**Materials provided**
-------

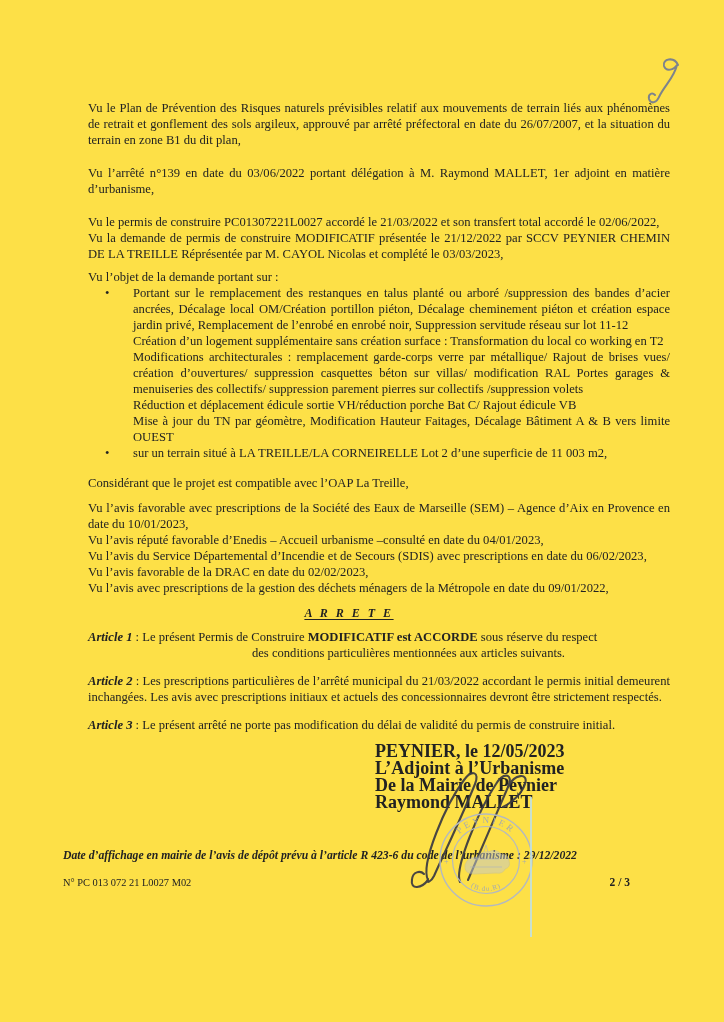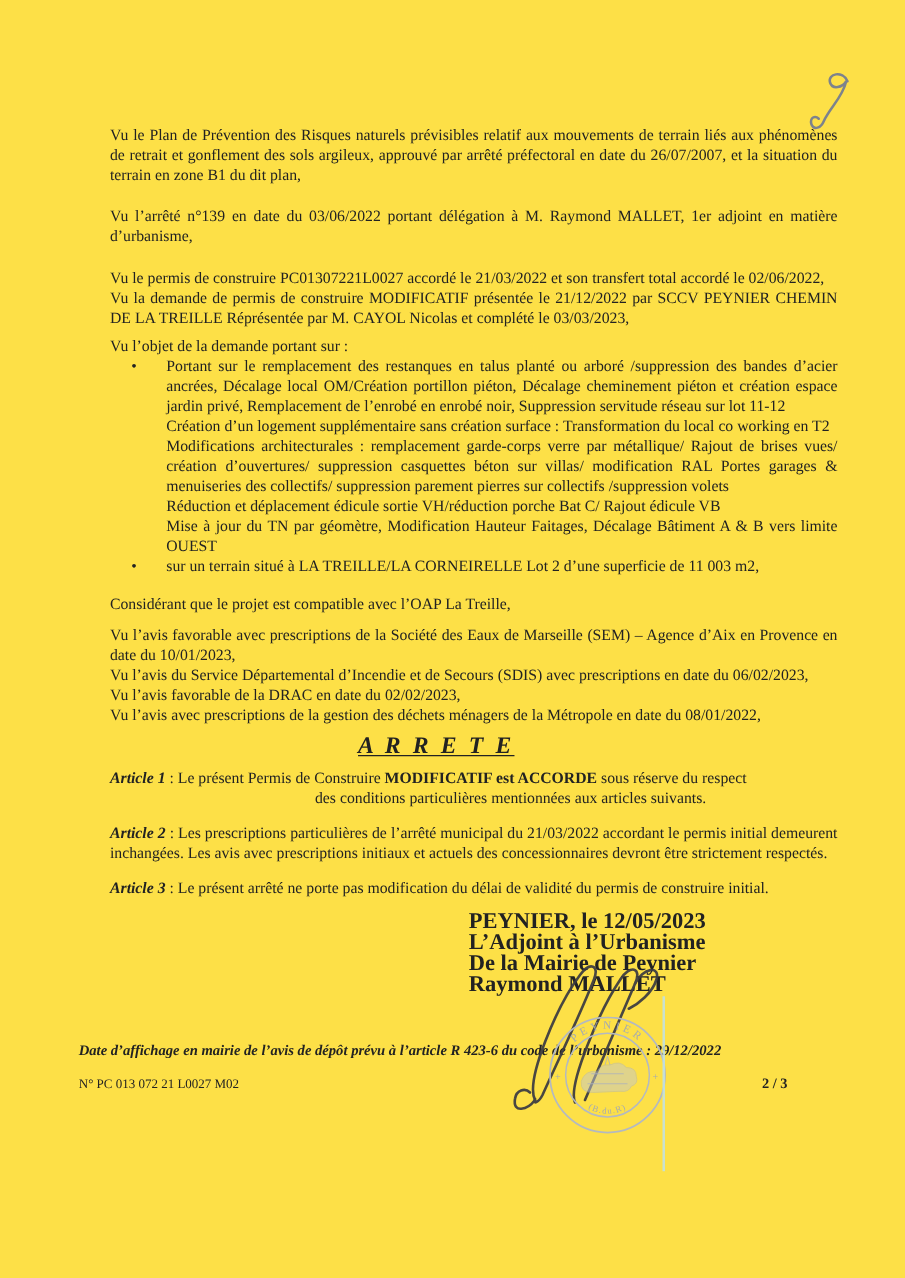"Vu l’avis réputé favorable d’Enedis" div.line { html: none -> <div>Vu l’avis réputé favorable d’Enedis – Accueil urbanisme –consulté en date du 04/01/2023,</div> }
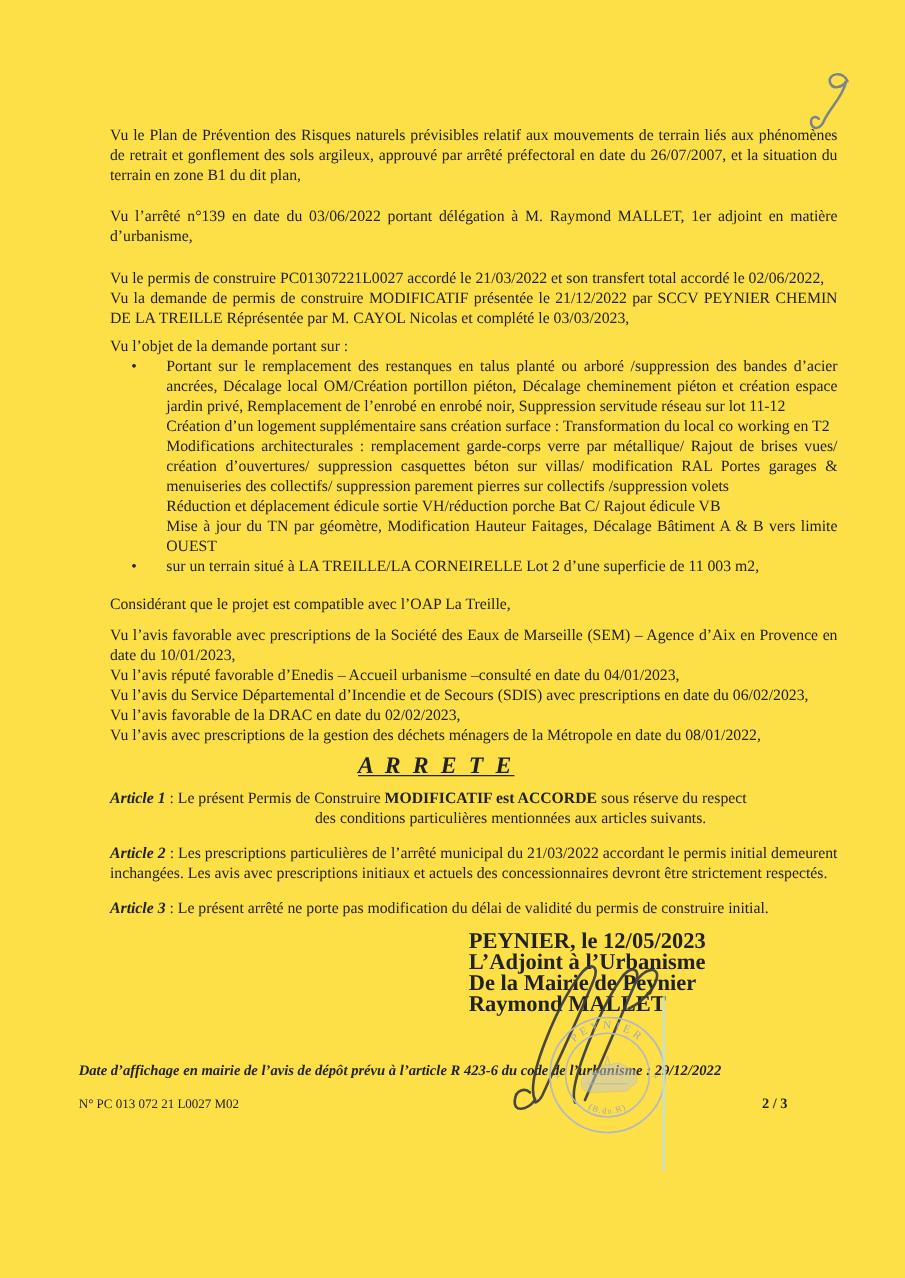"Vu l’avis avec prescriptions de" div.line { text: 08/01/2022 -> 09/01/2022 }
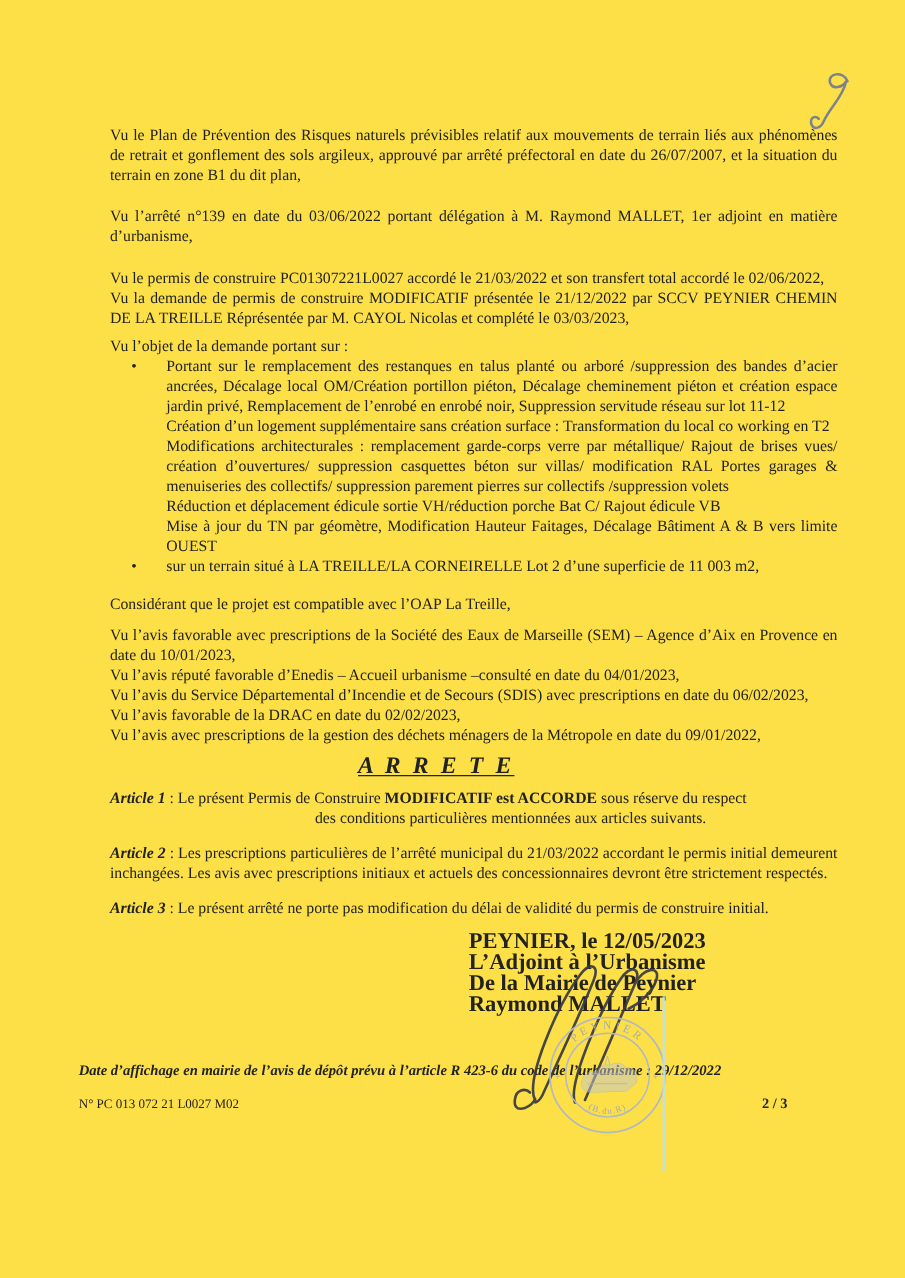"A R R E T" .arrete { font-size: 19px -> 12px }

-------

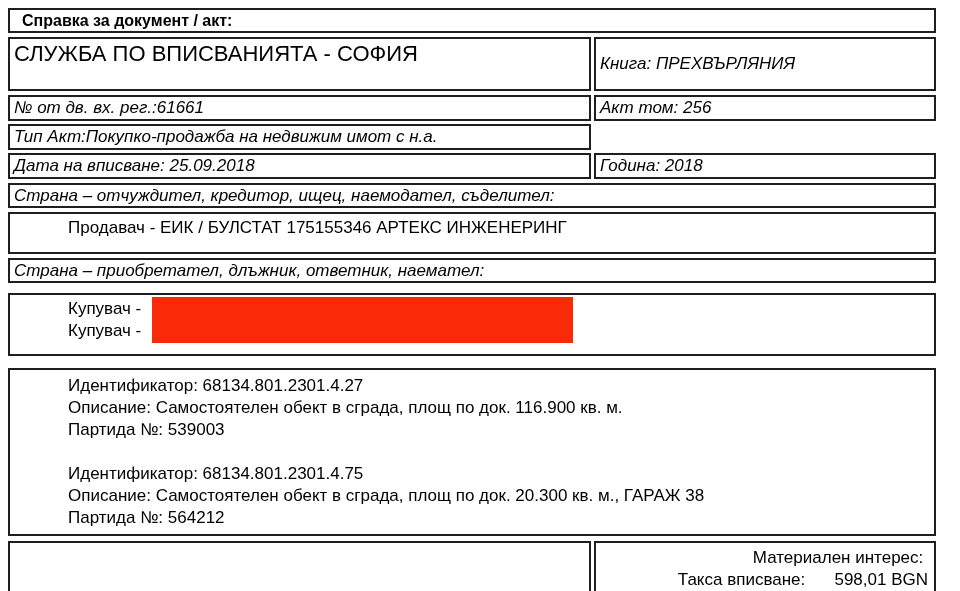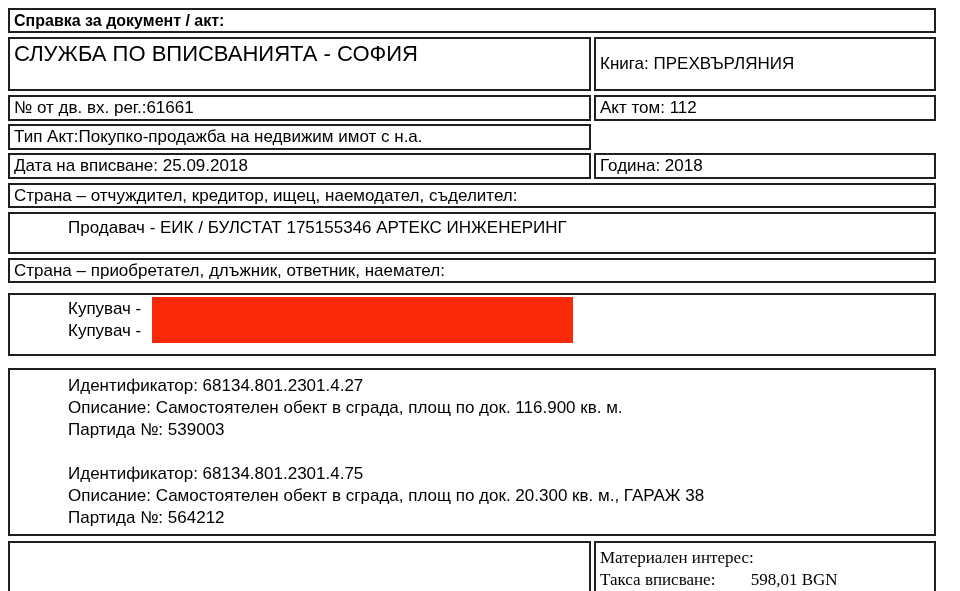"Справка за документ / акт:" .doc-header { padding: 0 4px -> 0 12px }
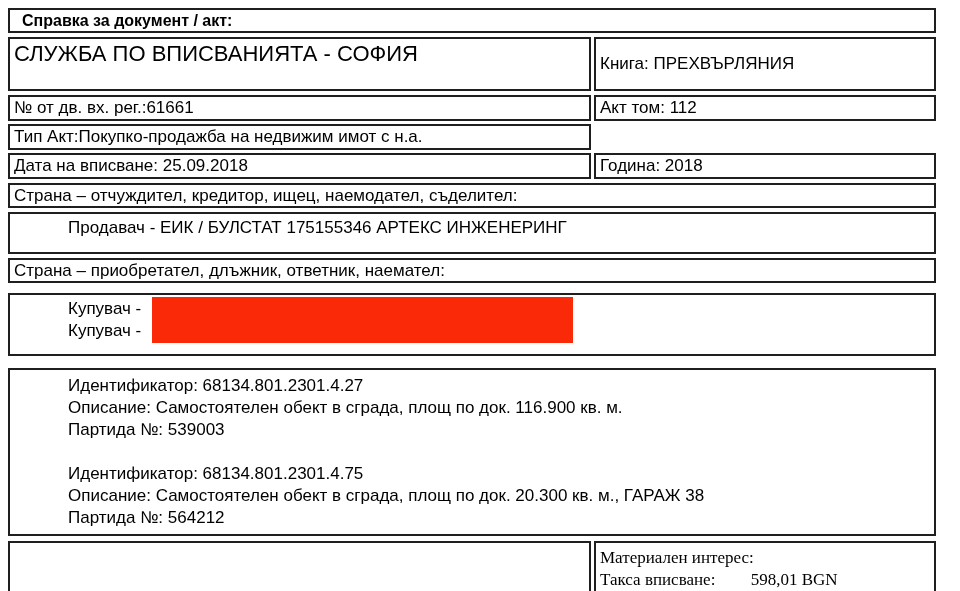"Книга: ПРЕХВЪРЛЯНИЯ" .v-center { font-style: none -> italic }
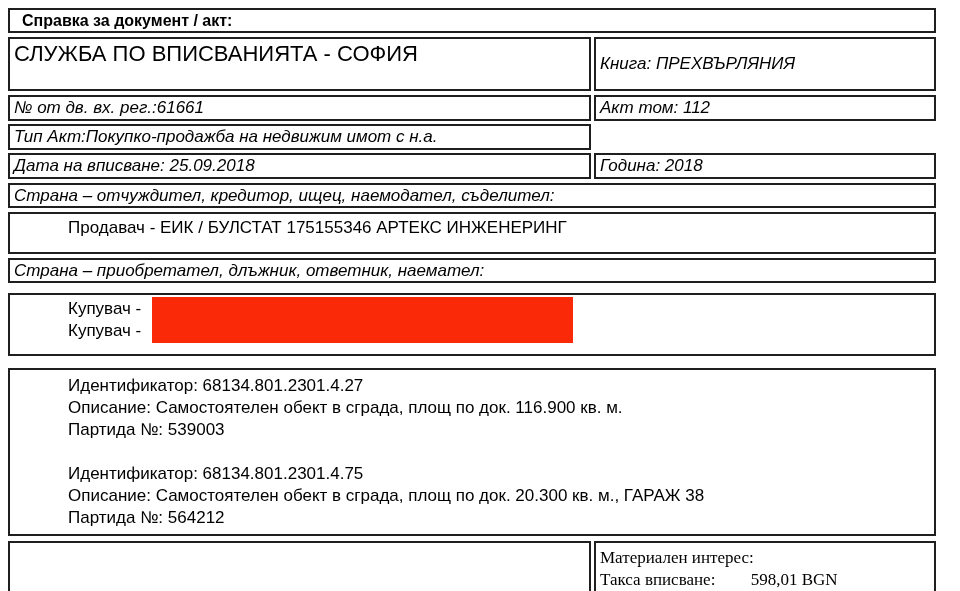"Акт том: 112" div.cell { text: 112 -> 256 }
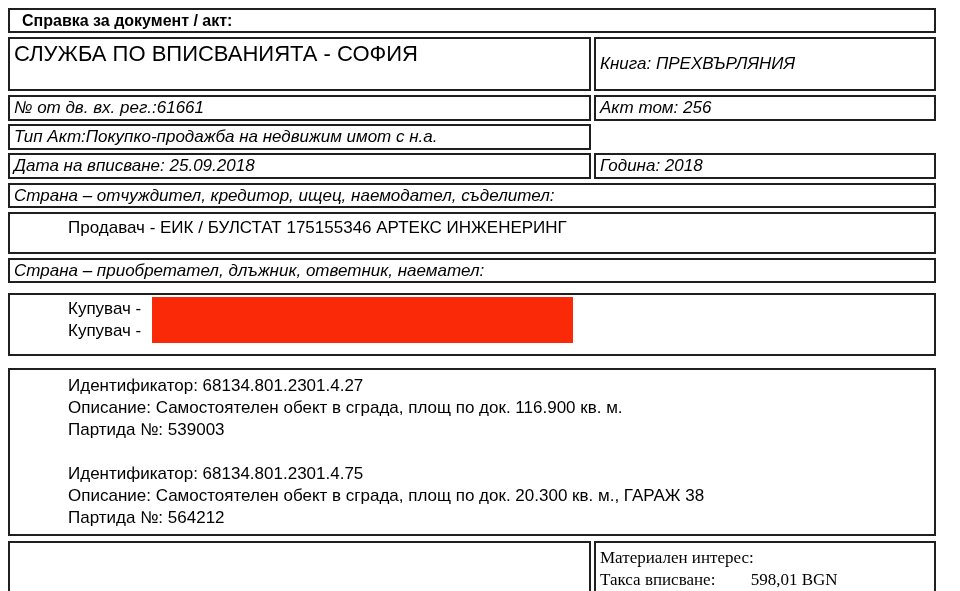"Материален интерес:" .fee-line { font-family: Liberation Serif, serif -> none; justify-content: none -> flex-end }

-------

What is needed is an exact copy of only the lines above from the one with "html: none ->" to the one with "l’avis avec prescriptions", both kept, with every picture left out.

"Vu l’avis réputé favorable d’Enedis" div.line { html: none -> <div>Vu l’avis réputé favorable d’Enedis – Accueil urbanisme –consulté en date du 04/01/2023,</div> }
"Vu l’avis avec prescriptions de" div.line { text: 08/01/2022 -> 09/01/2022 }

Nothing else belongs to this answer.